Affrontements meurtriers entre Wagner et l’armée centrafricaine à Zémio
Une escalade soudaine a éclaté ce soir dans la soirée à Zémio, en République centrafricaine. Depuis 19h50, des combats intenses opposent les Forces armées centrafricaines (FACA) à leurs alliés controversés, les mercenaires russes du groupe Wagner. La violence, concentrée en plein cœur de la ville, a plongé la population locale dans la panique.
La cohabitation entre les FACA et les mercenaires de Wagner s’était progressivement dégradée depuis début 2025. Les tensions accumulées ont fini par exploser en affrontements ouverts en pleine zone urbaine, une situation inédite dans la région du Haut-Mbomou. Les échanges de tirs, impliquant armes lourdes et légères, ont créé un climat de terreur parmi les habitants, contraints de se terrer chez eux.
Le bilan provisoire est lourd : une civile a perdu la vie, probablement victime d’un projectile perdu. Côté militaire, deux soldats des FACA ont été grièvement blessés. Aucun détail supplémentaire n’est encore disponible sur les causes exactes de cette confrontation, mais la situation reste extrêmement volatile. Un calme précaire s’est installé pour l’instant, mais l’incertitude domine quant à l’évolution des hostilités.
Les FACA, forces nationales, et les mercenaires russes, présents depuis plusieurs années en République centrafricaine, étaient jusqu’alors présentés comme des partenaires dans la lutte contre les groupes armés. Leur affrontement direct marque un tournant dangereux pour la stabilité du pays, déjà fragilisée par des années de crise.
Une région sous haute tension
La zone du Haut-Mbomou, où se situe Zémio, est un foyer de tensions récurrentes. Les relations entre les FACA et les mercenaires russes se sont détériorées au fil des mois, alimentées par des divergences stratégiques et des suspicions mutuelles. Cette rupture brutale en plein centre-ville illustre l’ampleur des désaccords et leur impact direct sur la sécurité des populations.

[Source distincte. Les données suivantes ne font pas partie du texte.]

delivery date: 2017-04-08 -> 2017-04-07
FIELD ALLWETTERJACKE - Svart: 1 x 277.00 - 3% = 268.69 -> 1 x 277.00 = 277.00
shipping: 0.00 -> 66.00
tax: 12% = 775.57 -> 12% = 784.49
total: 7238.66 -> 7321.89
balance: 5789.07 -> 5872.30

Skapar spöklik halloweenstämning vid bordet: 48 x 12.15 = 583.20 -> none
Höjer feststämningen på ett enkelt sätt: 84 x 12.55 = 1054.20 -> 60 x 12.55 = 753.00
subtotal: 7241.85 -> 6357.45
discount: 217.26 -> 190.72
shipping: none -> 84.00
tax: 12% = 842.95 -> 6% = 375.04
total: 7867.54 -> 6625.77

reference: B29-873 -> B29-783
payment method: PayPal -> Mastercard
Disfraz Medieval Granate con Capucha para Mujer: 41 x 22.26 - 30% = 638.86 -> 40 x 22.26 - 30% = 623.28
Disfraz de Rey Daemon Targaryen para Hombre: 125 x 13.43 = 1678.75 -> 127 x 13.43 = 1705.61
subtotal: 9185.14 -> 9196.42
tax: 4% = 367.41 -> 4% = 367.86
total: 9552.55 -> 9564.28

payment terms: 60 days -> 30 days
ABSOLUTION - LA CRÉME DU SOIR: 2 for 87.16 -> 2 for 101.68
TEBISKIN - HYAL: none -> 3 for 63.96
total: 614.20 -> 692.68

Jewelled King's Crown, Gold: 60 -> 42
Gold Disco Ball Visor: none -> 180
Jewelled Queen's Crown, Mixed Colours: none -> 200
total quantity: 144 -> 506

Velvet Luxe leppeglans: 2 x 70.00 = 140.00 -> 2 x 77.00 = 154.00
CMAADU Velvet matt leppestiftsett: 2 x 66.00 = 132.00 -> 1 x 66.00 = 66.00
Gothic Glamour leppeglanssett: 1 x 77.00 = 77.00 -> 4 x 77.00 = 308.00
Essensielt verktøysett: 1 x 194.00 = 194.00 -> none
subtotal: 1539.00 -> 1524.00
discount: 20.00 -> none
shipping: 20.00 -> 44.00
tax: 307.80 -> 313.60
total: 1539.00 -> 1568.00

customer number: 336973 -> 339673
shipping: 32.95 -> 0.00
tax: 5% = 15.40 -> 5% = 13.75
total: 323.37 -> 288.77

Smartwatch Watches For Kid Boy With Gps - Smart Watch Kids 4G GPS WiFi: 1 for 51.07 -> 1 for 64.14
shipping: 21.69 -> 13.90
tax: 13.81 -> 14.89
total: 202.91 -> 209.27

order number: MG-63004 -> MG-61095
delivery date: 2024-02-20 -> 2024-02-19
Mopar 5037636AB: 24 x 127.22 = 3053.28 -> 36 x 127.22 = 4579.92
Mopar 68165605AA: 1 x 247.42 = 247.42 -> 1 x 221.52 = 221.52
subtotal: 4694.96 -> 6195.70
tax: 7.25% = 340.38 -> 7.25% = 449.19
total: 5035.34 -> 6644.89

Les autorités locales n’ont pas encore réagi publiquement à ces événements. La communauté internationale, souvent sollicitée dans ce type de crise, reste également silencieuse pour l’instant. Pourtant, le risque de déstabilisation régionale est bien réel, alors que la République centrafricaine tente de se relever après des années de conflits.
Quelles conséquences pour l’avenir ?
Cette nouvelle crise soulève plusieurs questions cruciales : les mercenaires russes vont-ils quitter la zone ? Les FACA parviendront-elles à reprendre le contrôle ? Comment réagiront les populations civiles, déjà éprouvées par des années d’insécurité ?
Une chose est sûre : la situation à Zémio pourrait redessiner la carte sécuritaire du sud-est de la République centrafricaine. Les prochaines heures seront déterminantes pour éviter une escalade incontrôlable et préserver les vies humaines.